EXERCISE: In the listing below, locate the lines that hold the string "Naming". Copy those lines.

[Start of section]

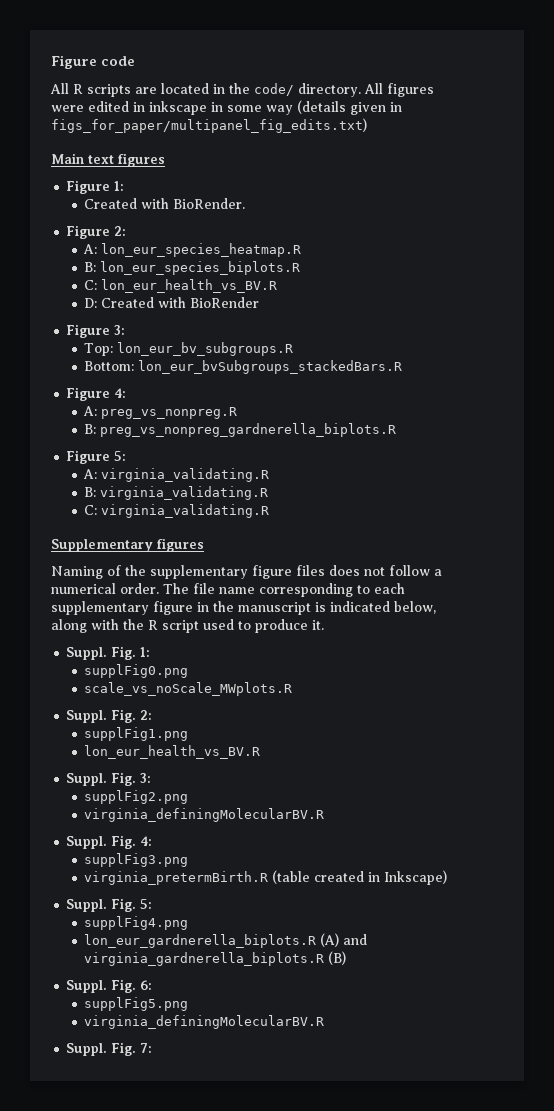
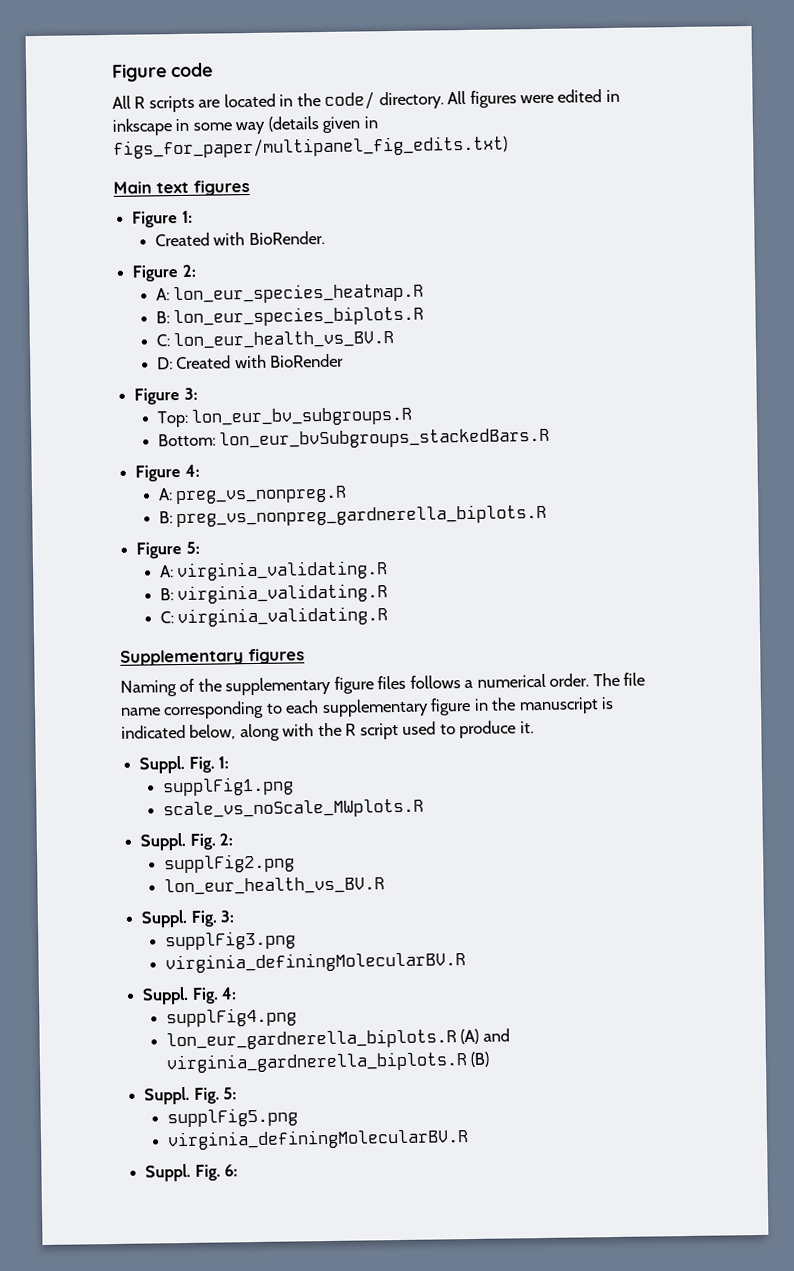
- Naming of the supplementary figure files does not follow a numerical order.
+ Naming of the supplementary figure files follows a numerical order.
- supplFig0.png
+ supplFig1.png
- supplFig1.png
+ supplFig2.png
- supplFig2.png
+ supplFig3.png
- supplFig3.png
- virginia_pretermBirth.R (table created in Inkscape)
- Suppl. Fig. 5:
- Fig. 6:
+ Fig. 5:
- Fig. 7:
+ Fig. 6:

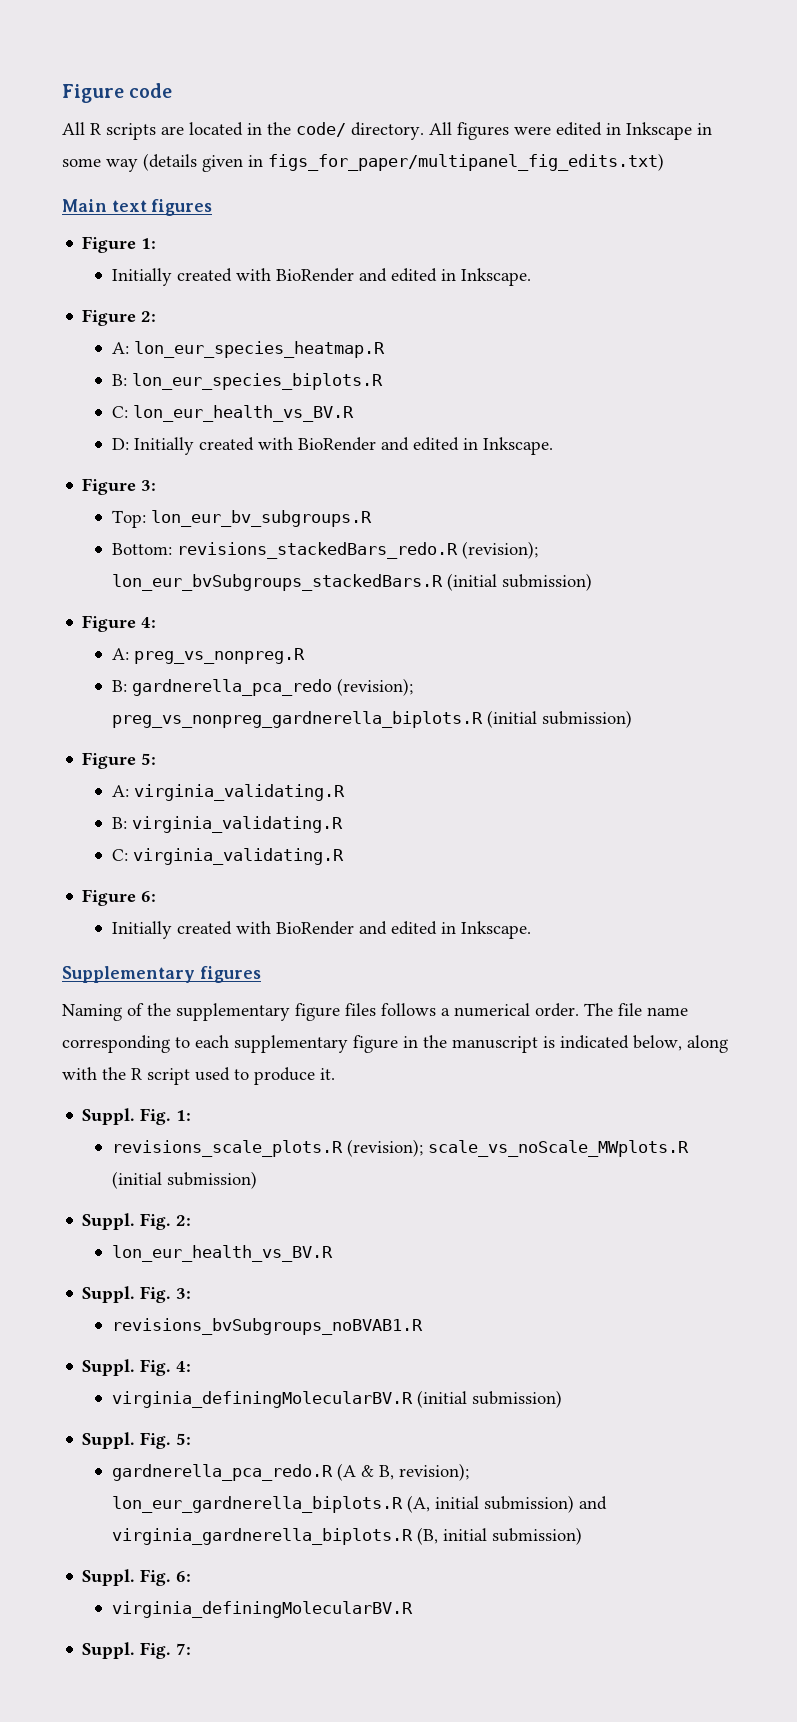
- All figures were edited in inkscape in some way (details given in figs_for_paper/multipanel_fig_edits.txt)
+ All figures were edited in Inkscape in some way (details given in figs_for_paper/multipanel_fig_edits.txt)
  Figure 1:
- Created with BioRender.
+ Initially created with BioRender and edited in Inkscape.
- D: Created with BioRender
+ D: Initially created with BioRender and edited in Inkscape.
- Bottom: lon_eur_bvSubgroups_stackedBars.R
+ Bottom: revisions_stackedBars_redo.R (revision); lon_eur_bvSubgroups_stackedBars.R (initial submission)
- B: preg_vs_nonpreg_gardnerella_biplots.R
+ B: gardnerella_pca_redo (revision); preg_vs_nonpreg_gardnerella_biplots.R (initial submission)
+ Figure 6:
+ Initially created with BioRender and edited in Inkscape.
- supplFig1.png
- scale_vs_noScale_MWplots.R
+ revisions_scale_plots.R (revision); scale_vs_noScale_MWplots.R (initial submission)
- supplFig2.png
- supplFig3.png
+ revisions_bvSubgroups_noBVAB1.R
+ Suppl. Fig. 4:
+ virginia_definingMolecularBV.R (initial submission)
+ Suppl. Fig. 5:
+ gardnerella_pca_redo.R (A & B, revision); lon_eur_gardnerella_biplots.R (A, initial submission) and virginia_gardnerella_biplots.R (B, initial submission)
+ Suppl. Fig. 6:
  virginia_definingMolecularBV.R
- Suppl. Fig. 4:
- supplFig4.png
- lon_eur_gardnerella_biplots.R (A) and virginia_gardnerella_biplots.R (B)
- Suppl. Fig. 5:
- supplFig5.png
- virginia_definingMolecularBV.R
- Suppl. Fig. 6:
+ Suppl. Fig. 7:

[End of section]

WORKED SOLUTION:
- Naming of the supplementary figure files does not follow a numerical order.
+ Naming of the supplementary figure files follows a numerical order.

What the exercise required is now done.